Concernant la répartition des personnes nostalgiques et non nostalgiques par tranche d’âge, les données montrent que la nostalgie augmente avec l’âge jusqu’à un seuil déterminé, à savoir la catégorie des 36-45 ans. Une fois cet âge dépassé, il semble y avoir peu de différences entre les plus jeunes et les plus âgés.

Fait important, l’Italie se distingue comme étant le pays avec le plus de personnes nostalgiques âgées de 16 à 25 ans.

L’analyse présente aussi les électeurs nostalgiques en fonction de leur groupe socio-économique.

Les données empiriques révèlent que, dans l’Union européenne, "les hommes, les personnes sans emploi et les personnes se considérant comme faisant partie de la classe ouvrière, soucieuses de leur situation professionnelle ou économique sont surreprésentés" parmi les nostalgiques. Fait intéressant, la variable "habiter en zone rurale" ne joue pas de rôle crucial.

Où se situent les personnes nostalgiques sur la scène politique par rapport aux non nostalgiques? De manière générale, les nostalgiques votent plutôt à droite. Les données par pays démontrent que les différences au niveau de l’auto-placement idéologique sont plus prononcées parmi les répondants français et allemands.

Le rapport donne ensuite un aperçu des priorités politiques des deux groupes sur les questions de l’immigration et de l’intégration européenne, les deux sujets les plus controversés en Europe.

Les chercheurs ont demandé aux personnes interrogées si elles étaient d’accord avec les énoncés suivants :

  • les immigrés prennent les emplois de la population locale

  • les immigrés récents refusent de s’intégrer dans la société

  • l’immigration est favorable à l’économie

  • les immigrés enrichissent la vie culturelle du pays

Les recherches ont démontré que "ceux qui trouvent que le monde était bien meilleur avant sont davantage susceptibles d’avoir une opinion négative sur l’immigration".

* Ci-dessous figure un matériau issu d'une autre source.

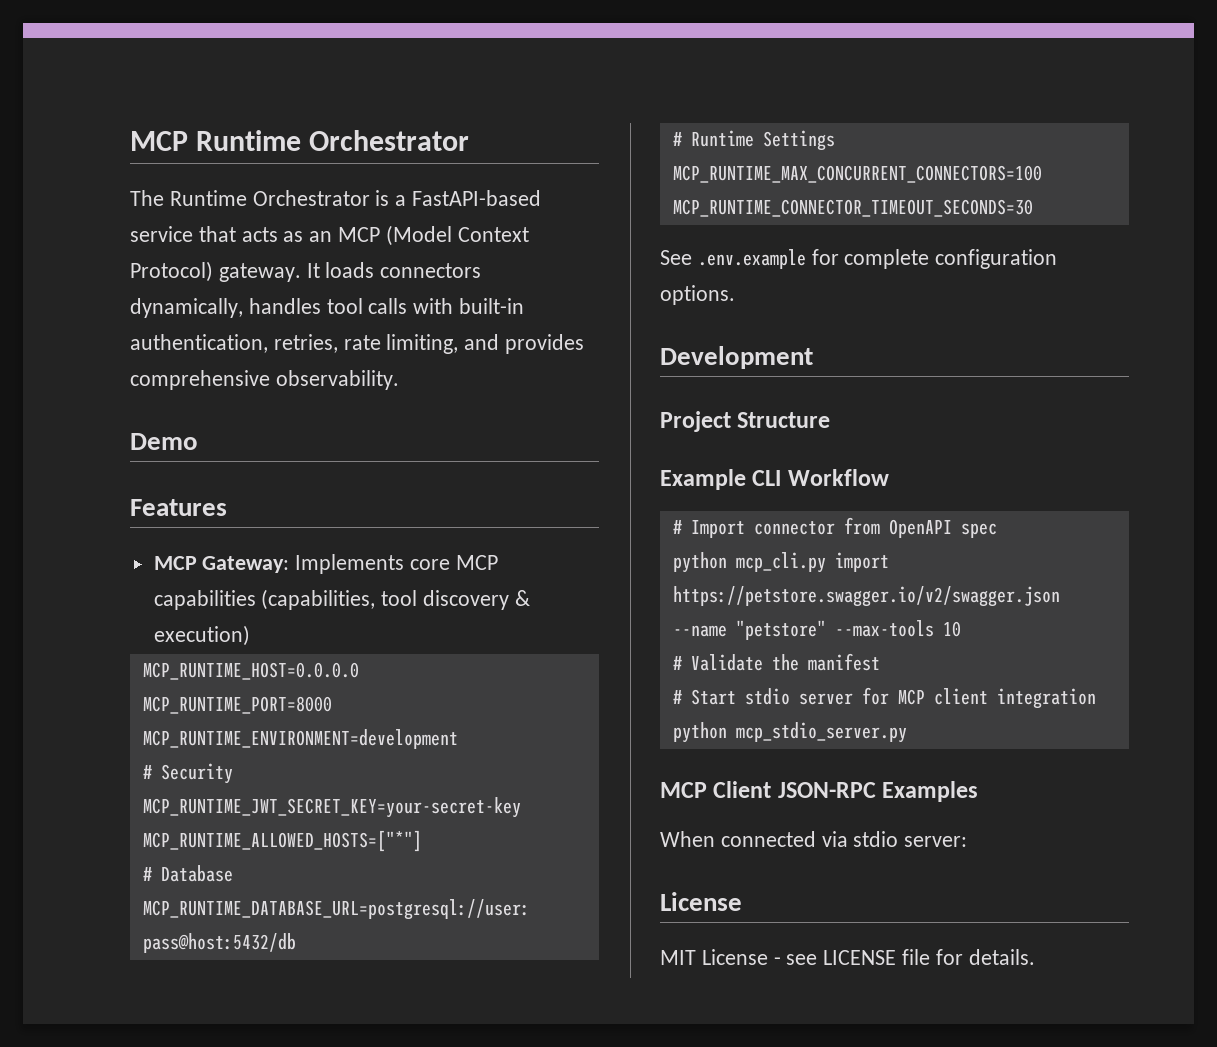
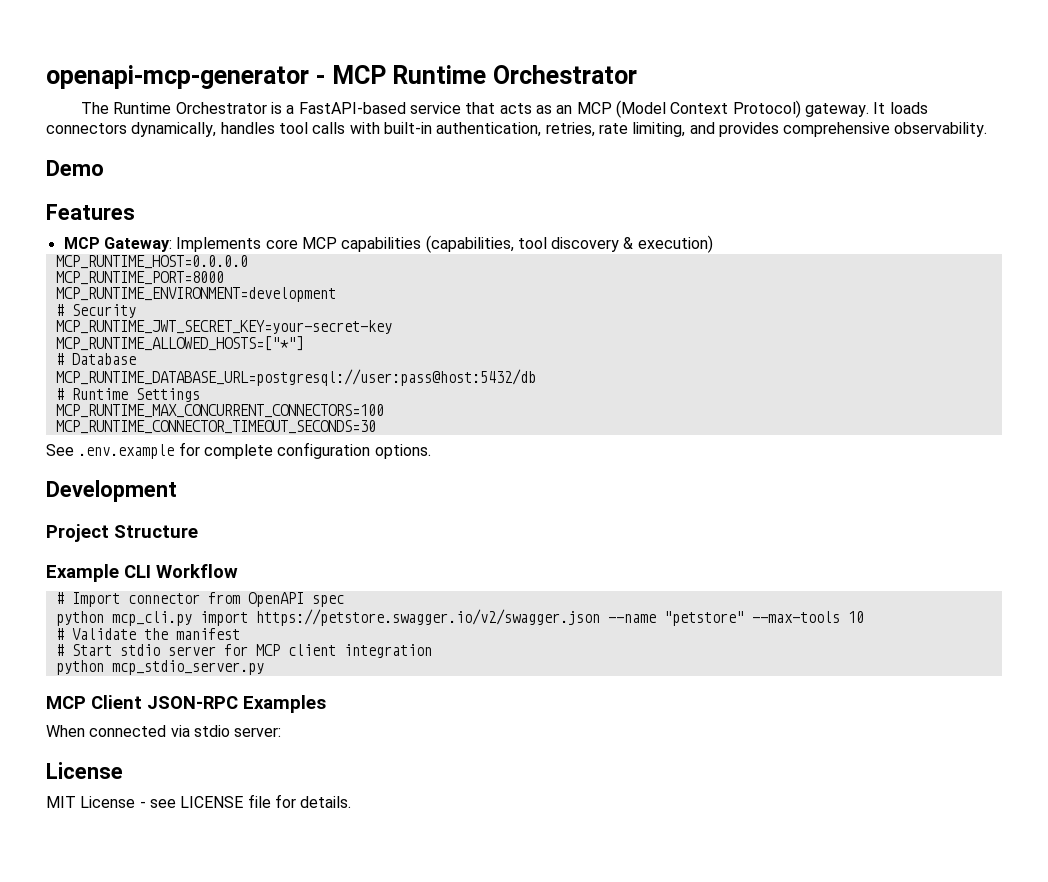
- MCP Runtime Orchestrator
+ openapi-mcp-generator - MCP Runtime Orchestrator

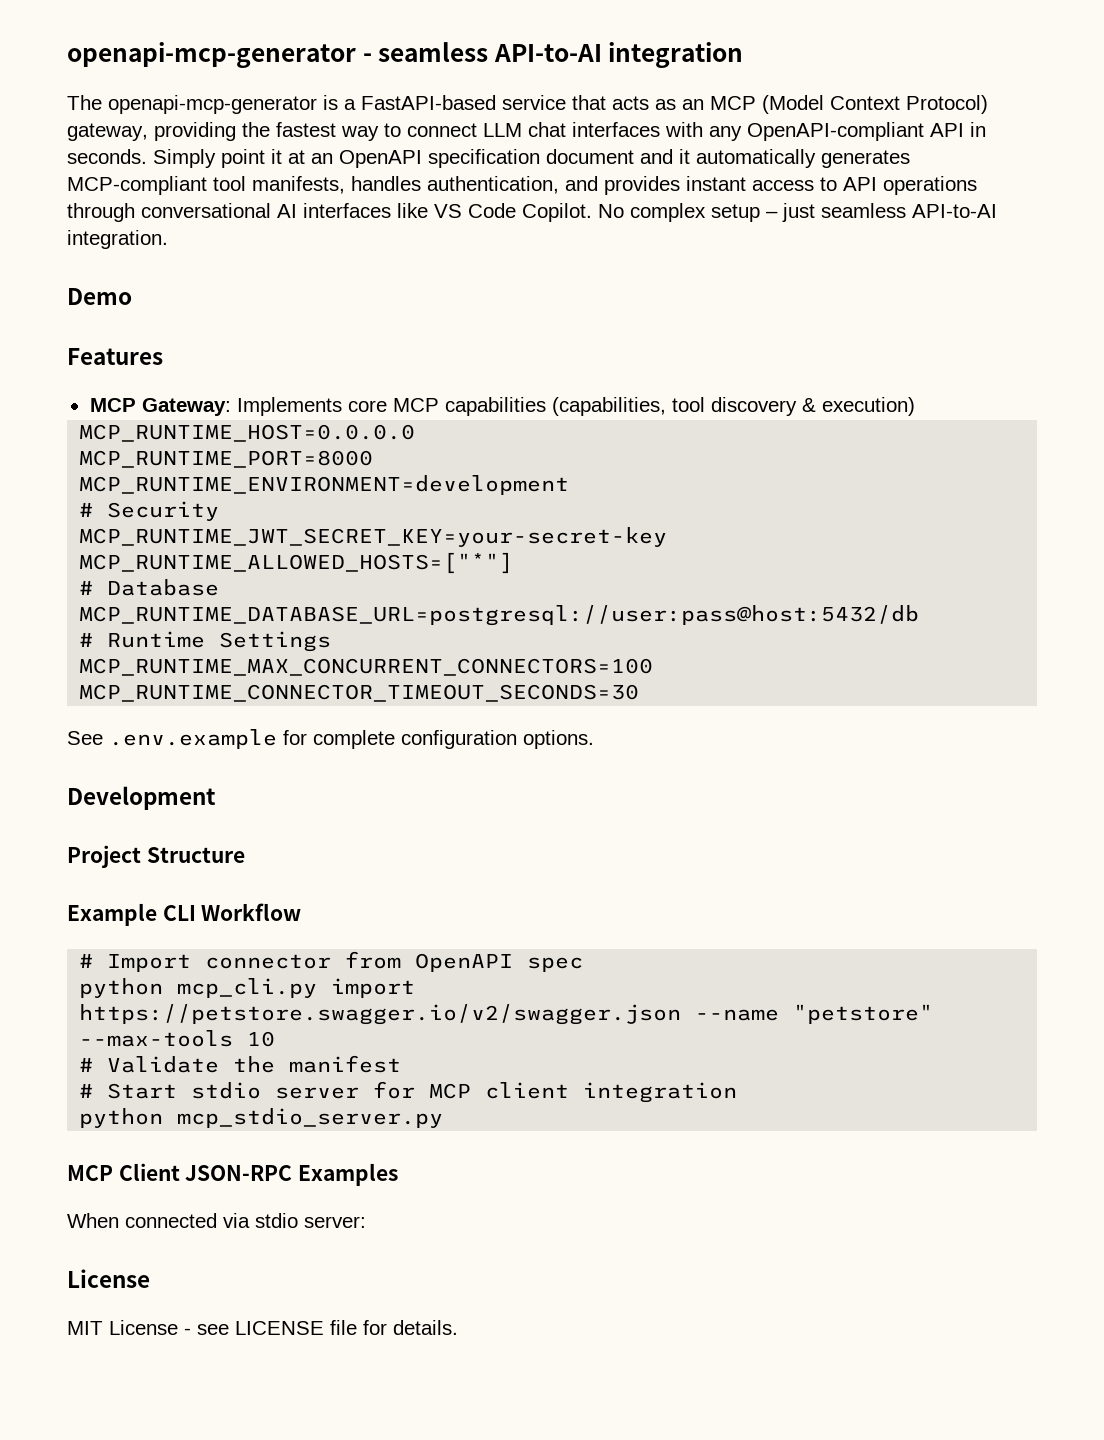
- openapi-mcp-generator - MCP Runtime Orchestrator
+ openapi-mcp-generator - seamless API-to-AI integration
- The Runtime Orchestrator is a FastAPI-based service that acts as an MCP (Model Context Protocol) gateway. It loads connectors dynamically, handles tool calls with built-in authentication, retries, rate limiting, and provides comprehensive observability.
+ The openapi-mcp-generator is a FastAPI-based service that acts as an MCP (Model Context Protocol) gateway, providing the fastest way to connect LLM chat interfaces with any OpenAPI-compliant API in seconds. Simply point it at an OpenAPI specification document and it automatically generates MCP-compliant tool manifests, handles authentication, and provides instant access to API operations through conversational AI interfaces like VS Code Copilot. No complex setup – just seamless API-to-AI integration.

Toutefois, lorsqu’il s’agit de l’évaluation des opinions politiques sur l’Union européenne, celles des électeurs nostalgiques et non nostalgiques semblent être moins divergentes que l’on ne pouvait s’y attendre. Néanmoins, force est de constater que les points de vue sont différents lorsque la question de "quitter l’UE" est posée : la part des partisans du prolongement de l’appartenance est nettement moins importante parmi les nostalgiques (67 % contre 82 % pour les non nostalgiques).

Quelques leçons que peuvent en tirer les grands partis

Les chercheurs remarquent que "le paradoxe du succès de la rhétorique nostalgique, c’est que la focalisation sur le passé implique une revendication de rupture radicale avec le présent".

Cependant, au lieu de "renier le succès d'une rhétorique de la nostalgie», les «partis traditionnels" devraient "s'attaquer aux angoisses sous-jacentes des électeurs nostalgiques", car les "émotions" continueront à "nourrir leur compréhension de la société".

Laissant pour une fois de côté les "solutions technocratiques", le rapport en appelle "aux politiques à développer une rhétorique tenant compte du passé, mais aussi gardant bon espoir pour l'avenir".